I think their belief is something to do with what Jesus tried to show them, tried to teach. An old vision of a new way.

But it’s hard to see. It is hard to believe. When you expect to see the gardener you may not notice the loved one you know is dead, especially when your eyes are blurred with tears. It’s hard for us to see God’s vision of hope and love and life, when our eyes sting with the ashes of arson-targeted Black churches, forest fires, burning cathedrals, flaming effigies, or worse. Murders in Sri Lanka, hotels and churches bombed. History says, don’t hope on this side of the grave.

That vision of Gods hope and healing can be hard to see on this side of the grave. So we seek. Mary did not have to see to believe. She heard her name, and she knew, and she spoke. Call the miracle ‘self-healing’ – the utter self-revealing double-take of feeling. Vision may fail you. It may be so hard to look at our burning world and believe that Jesus is alive, that life has conquered death. You may not hear the voice of Jesus naming you. But watch for that double-take of feeling, that hint of Christ’s patient presence that you could easily miss, that the world would rather dismiss.

You see, that’s what the crucifixion was all about. Trying to make us turn away from Jesus. They wanted us to see him suffer, see his helplessness, force us to look away in shame and defeat. They wanted to break everything that he taught us, everything he showed us, every connection to the divine vision of harmony and wholeness.

That’s the interesting thing about crucifixion in the ancient world. We know it was common, it was was widespread, and hardly anybody wrote anything about it. The Bible is really the only detailed source of information on ancient crucifixion. It barely features in the biographies of the conquerors, governors, and emperors. It wasn’t worth dwelling on, it was just one of those things that had to be done to maintain order. The deliberate shame, the mockery, the public display, all necessary elements to achieve the utter degradation of violent robbers and rebellious slaves, forcing everyone to see, to fear.

For those underpaid Roman soldiers, it was just an ordinary Friday. This was their job, and they were good at it. And not entirely unreasonable. When it was necessary to compromise with the religious customs of the subjugated Jews, these soldiers agreed to break the legs of the crucified so that they would die in time for the Sabbath to start. And who said it was no good working within the system?

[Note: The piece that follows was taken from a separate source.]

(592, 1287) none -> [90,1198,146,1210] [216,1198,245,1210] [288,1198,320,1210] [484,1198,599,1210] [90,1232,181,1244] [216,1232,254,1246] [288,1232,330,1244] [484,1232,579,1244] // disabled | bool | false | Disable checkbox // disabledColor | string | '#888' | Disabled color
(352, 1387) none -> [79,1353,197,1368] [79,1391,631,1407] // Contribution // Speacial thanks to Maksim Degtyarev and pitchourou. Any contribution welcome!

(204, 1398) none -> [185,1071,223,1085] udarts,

The point of crucifixion, then, is not just to kill a troublesome person, but to overwhelm everything that this person was, to make them a horror, stripped of all humanity. To erase their memory with a tide of trauma. Crucifixion destroys all that a person is. That is what it is meant to do.

Human beings suffer. They invent intricate torments and make them everyday, not worth mentioning. And Jesus saw that suffering and said ‘me too’.

I don’t use that phrase lightly. #MeToo is about the common experiences of survivor of sexual violence. It is spoken to reject the culture of domination that shames the survivors. #MeToo humanises and empowers. It exposes the violations that are hard to see, hard to name, hard to talk about. Jesus identifies with those who suffer these violations, those who were stripped of agency, personhood, and who were supposed to be forgotten.

And yet, the women refused to forget him. If we can just hold onto his body, if we can bury him decently, if we can honour him. If we can just hold on. What does this tell us about their need, their determination and the risk they took in refusing to forget? Does this help us to understand the anguish when his body was not there? ‘They have taken away my Lord and I do not know where they have put him.’

Sometimes our task is the same: to remember Jesus, his teachings, his example. But always our task is to proclaim that Jesus rose from the dead. He accepted death but he refused to stop living. He accepted the cross and he refused the crucifixion system.

He returned to be amongst his friends, bearing the wounds of crucifixion but also carrying the living spirit within him. Hungry to eat with us again, to feed us.

To say ‘yes, I was crucified, but I am not ashamed’. ‘I was killed but I am not dead’. ‘I was dehumanized into nothing and I am myself.’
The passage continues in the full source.